Macrophages and DCs are the predominant immune cell type in the CP stroma. Their antigen-presenting capacity is illustrated by the expression of MHCII on their surface. In addition to their stromal location, we observed that macrophages and DCs were associated with the CP epithelium, either protruding among epithelial cells or associated with the apical surface of the epithelium (known as Kolmer cells or epiplexus macrophages), which confirms and extends earlier observations [11, 27, 32]. These epithelium-associated immune cells at the BCSFB are likely a bridge between the peripheral and CNS immune systems [11, 12]. Thus, the CP may have constitutive functions in CNS homeostasis through this niche of macrophages and DCs, such as local presentation of CNS antigens.

Our study revealed the virtual absence of B cells and plasma cells in the CP. Importantly, our results are in line with previous research, which described very rare CD138+ plasma cells and an absence of CD20+ B cells [32]. Thus, the CP does not appear to be an initial CNS-entry site for B cells during the progressive phase of MS. Instead, B cells present in the meninges of progressive MS patients [22, 26] may represent the primary source of infiltrating B cells into the CSF.

This study is constrained by the availability of human CP tissue. Thus, the variability in the immune populations between donors (Additional file 2: Figure S4) may have hindered the detection of subtle differences. It would be interesting to explore the CP immune cell composition of RRMS patients, however we could not obtain high quality CP samples from RRMS patients. Despite the heterogeneity in immune cell densities among the patients, we did not find differences between PPMS and SPMS patients (Additional file 2: Figure S5).
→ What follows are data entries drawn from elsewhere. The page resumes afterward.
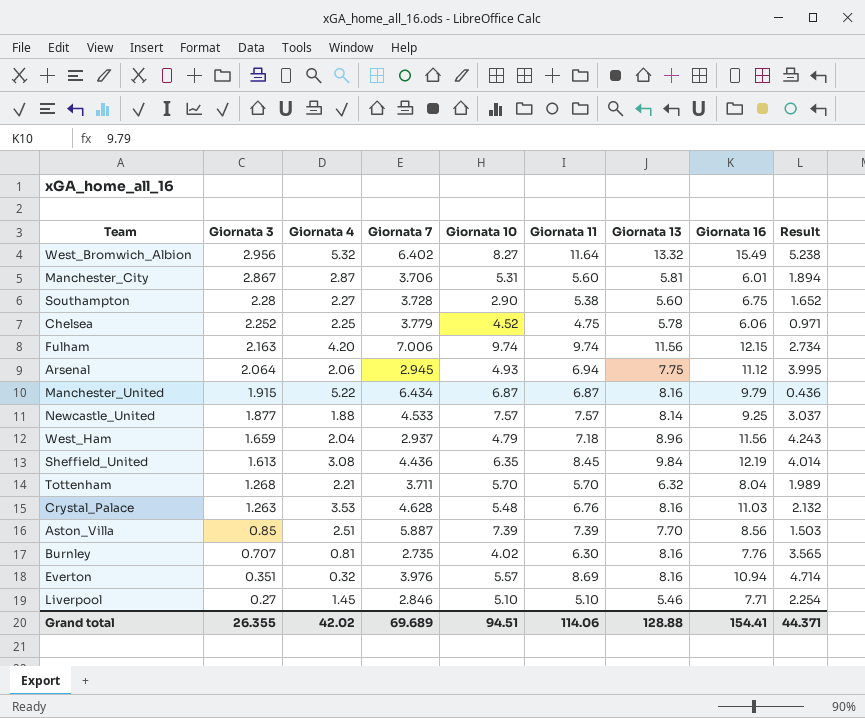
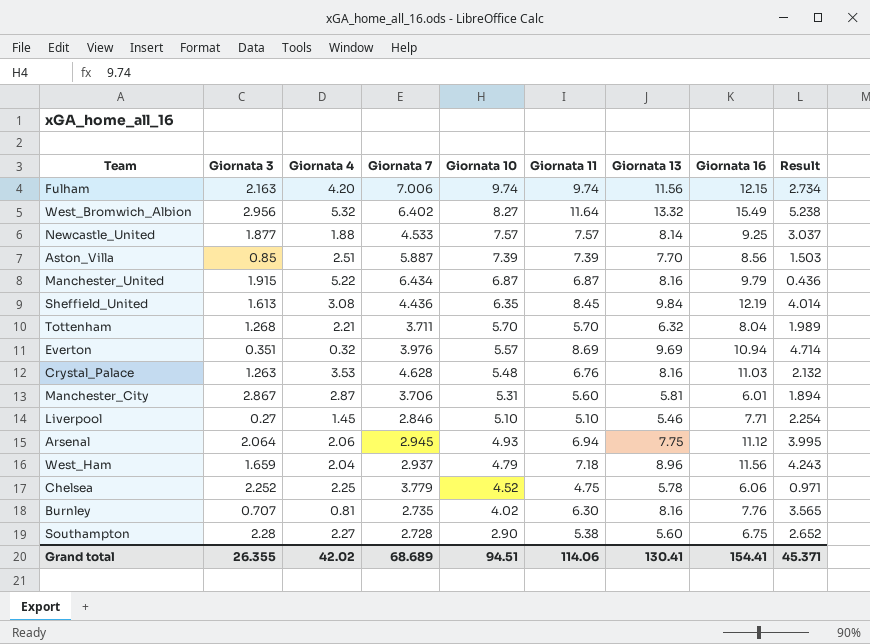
row order: Giornata 3 descending -> Giornata 10 descending
Everton | Giornata 13: 8.16 -> 9.69
Southampton | Giornata 7: 3.728 -> 2.728
Southampton | Result: 1.652 -> 2.652
Grand total | Giornata 7: 69.689 -> 68.689
Grand total | Giornata 13: 128.88 -> 130.41
Grand total | Result: 44.371 -> 45.371

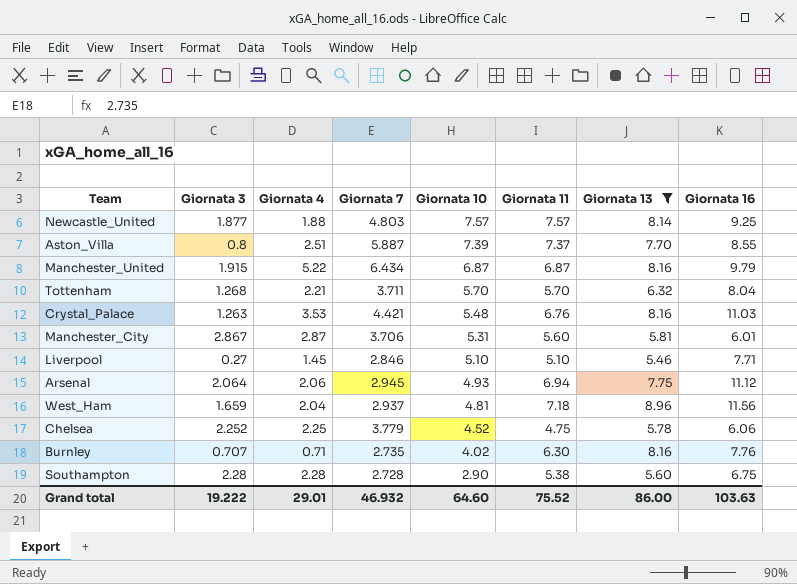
filter: none -> Giornata 13 <= 8.96
column Result | formula: [Giornata 11] - [Giornata 7] -> none
Newcastle_United | Giornata 7: 4.533 -> 4.803
Aston_Villa | Giornata 3: 0.85 -> 0.8
Aston_Villa | Giornata 11: 7.39 -> 7.37
Aston_Villa | Giornata 16: 8.56 -> 8.55
Crystal_Palace | Giornata 7: 4.628 -> 4.421
West_Ham | Giornata 10: 4.79 -> 4.81
Burnley | Giornata 4: 0.81 -> 0.71
Southampton | Giornata 4: 2.27 -> 2.28
Grand total | Giornata 3: 26.355 -> 19.222
Grand total | Giornata 4: 42.02 -> 29.01
Grand total | Giornata 7: 68.689 -> 46.932
Grand total | Giornata 10: 94.51 -> 64.60
Grand total | Giornata 11: 114.06 -> 75.52
Grand total | Giornata 13: 130.41 -> 86.00
Grand total | Giornata 16: 154.41 -> 103.63

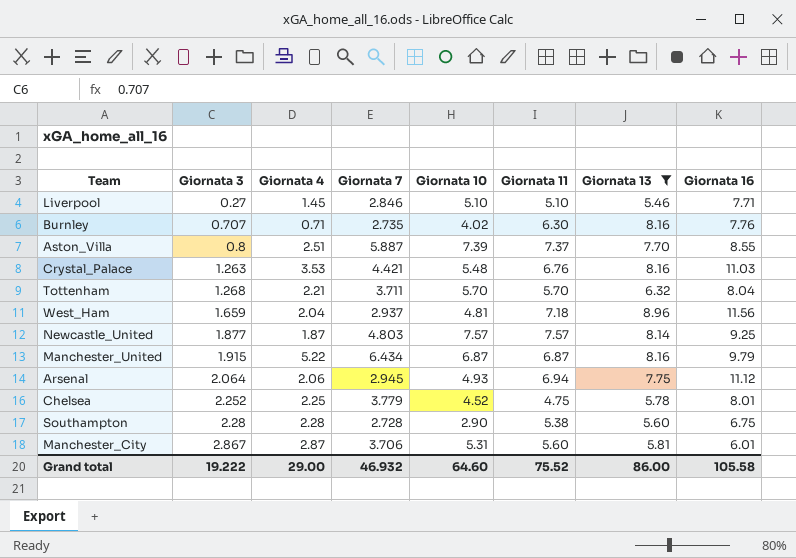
row order: Giornata 10 descending -> Giornata 3 ascending
Newcastle_United | Giornata 4: 1.88 -> 1.87
Chelsea | Giornata 16: 6.06 -> 8.01
Grand total | Giornata 4: 29.01 -> 29.00
Grand total | Giornata 16: 103.63 -> 105.58

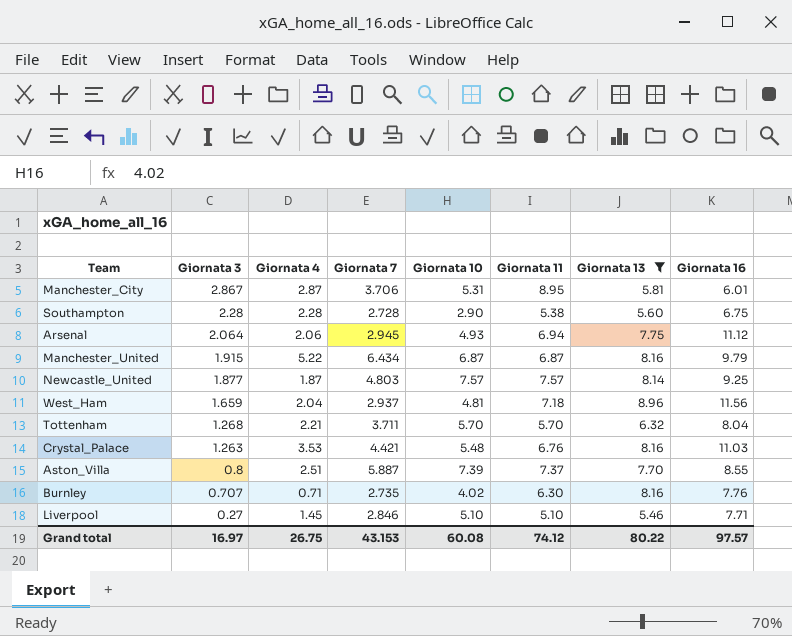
row order: Giornata 3 ascending -> Giornata 3 descending
row Chelsea: 2.252 | 2.25 | 3.779 | 4.52 | 4.75 | 5.78 | 8.01 -> none
Manchester_City | Giornata 11: 5.60 -> 8.95
Grand total | Giornata 3: 19.222 -> 16.97
Grand total | Giornata 4: 29.00 -> 26.75
Grand total | Giornata 7: 46.932 -> 43.153
Grand total | Giornata 10: 64.60 -> 60.08
Grand total | Giornata 11: 75.52 -> 74.12
Grand total | Giornata 13: 86.00 -> 80.22
Grand total | Giornata 16: 105.58 -> 97.57

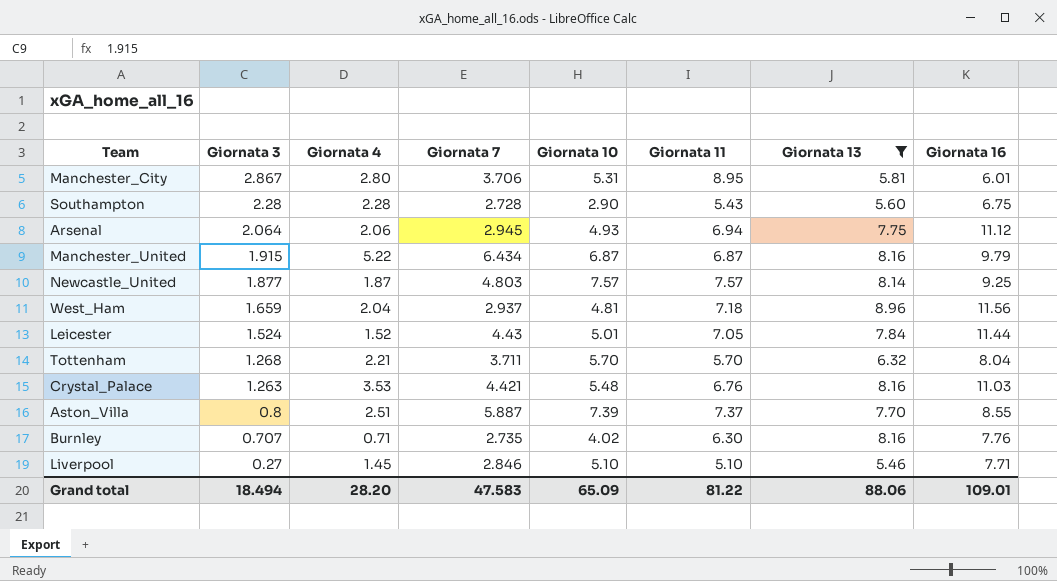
Manchester_City | Giornata 4: 2.87 -> 2.80
Southampton | Giornata 11: 5.38 -> 5.43
row Leicester: none -> 1.524 | 1.52 | 4.43 | 5.01 | 7.05 | 7.84 | 11.44
Grand total | Giornata 3: 16.97 -> 18.494
Grand total | Giornata 4: 26.75 -> 28.20
Grand total | Giornata 7: 43.153 -> 47.583
Grand total | Giornata 10: 60.08 -> 65.09
Grand total | Giornata 11: 74.12 -> 81.22
Grand total | Giornata 13: 80.22 -> 88.06
Grand total | Giornata 16: 97.57 -> 109.01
Although PPMS and SPMS present different disease courses, in both progressive forms of MS neurodegeneration predominates over acute inflammation. Accordingly, a moderately inflamed status is seen in the CP of both PPMS and SPMS patients. Although we tried to use consensus cellular markers, no single marker can identify human DCs. By defining DCs as MHCII+ Iba1-, we could not exclude other APCs, such as B cells or activated T cells. However, considering the scarcity of B cells and the lack or subtle expression of MHCII by T cells in the CP, we expect this error to be negligible. Lastly, the use of fixed post-mortem material provides only a snapshot of a dynamic process that cannot fully reflect the progression of the disease.

In summary, this study provides a detailed characterization of the density and location of immune cell populations present in the human CP, as well as alterations thereof in progressive MS. The presence of immune cells in non-neuroinflammatory controls highlights the role of the CP in immune surveillance and homeostasis. Further, we provide insight into the involvement of the inflammatory component of the CP in progressive MS. Particularly, the abundance of T cells and granulocytes at the CP in progressive MS patients implicate both the adaptive and innate immune systems in the chronic progressive phases of MS. However, their restriction to the stromal compartment argues against the CP as a major entry route of immune cells into the CNS during progressive MS. Future research is warranted to unravel the functional consequences of the immune changes in the CP, and how these may in turn affect the CNS of MS patients.